Perhaps in reaction to the romantic trends, much 19thcentury criticism is conducted precisely in a context of such 'irritable reaching after fact', the accumulation through documentary research of information about Shakespeare's life and times being typified by the activity and output of the Shakespeare Society (founded 1840) and the New Shakspere Society (founded 1873). Passionate enthusiasm persists, reflected in the writings of Charles Dickens, Herman Melville, or Fyodor Dostoevsky; while a few sceptical detractors (notably Leo Tolstoy) remained unimpressed by the rising cultural tide of almost universal approbation.

 

The New Shakspere Society attempted to use metrical and phraseological tests to establish the order in which Shakespeare wrote the plays; and, using that order, to study 'the progress and meaning of Shakspere's mind'.

 

Much influential criticism in the 19th century reflects that speculation, both in Britain and Europe: Edward Dowden's Shakspere: A Critical Study of his Mind and Art (1875), responding to the German psycho-biography of Gervinus (1849-50, translated as Shakespeare Commentaries in 1863).
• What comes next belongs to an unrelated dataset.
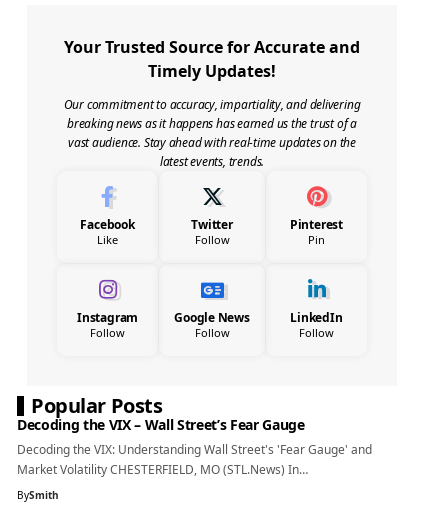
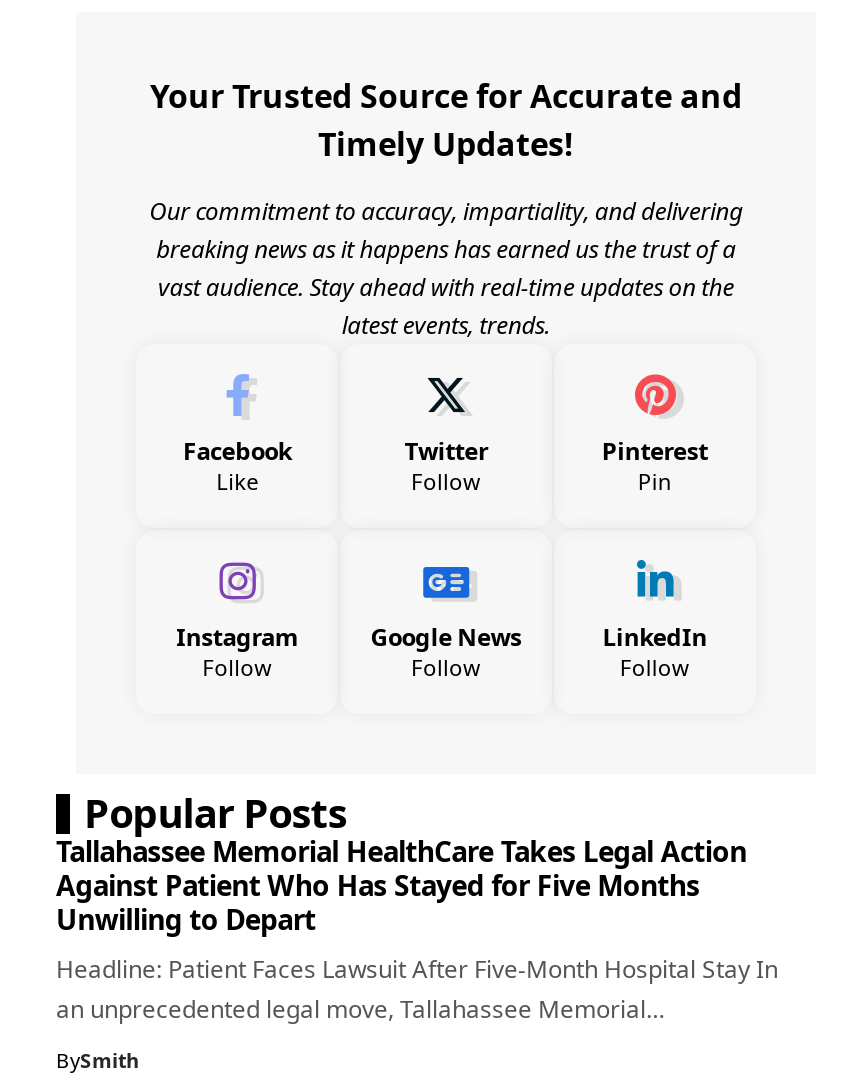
[17,415,372,478] Decoding the VIX – Wall Street’s Fear Gauge | Decoding the VIX: Understanding Wall Street's 'Fear Gauge' and | Market Volatility CHESTERFIELD, MO (STL.News) In… -> [56,832,778,1026] Tallahassee Memorial HealthCare Takes Legal Action | Against Patient Who Has Stayed for Five Months | Unwilling to Depart | Headline: Patient Faces Lawsuit After Five-Month Hospital Stay In | an unprecedented legal move, Tallahassee Memorial…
Dowden's inference of distinct periods in the growth of Shakespeare's intellect and character, while frequently scorned as unscholarly, nevertheless informed general and specialized studies of Shakespeare's 'happy' comedies, 'dark' comedies, 'great' tragedies, and 'romances' for nearly a century; and found further expression in the Danish Georg Brandes's William Shakespeare (1896), which influenced writers such as Ibsen, James Joyce, and Bernard Shaw, as well as academics such as A. C. Bradley, in Shakespearean Tragedy (1904), whose detailed analysis of Hamlet, Othello, King Lear, and Macbeth is probably still the most widely consulted critical work on Shakespeare ever published, despite repeated attempts (by E. E. Stoll, F. R. Leavis, L. C. Knights, and many others) to discredit its premisses.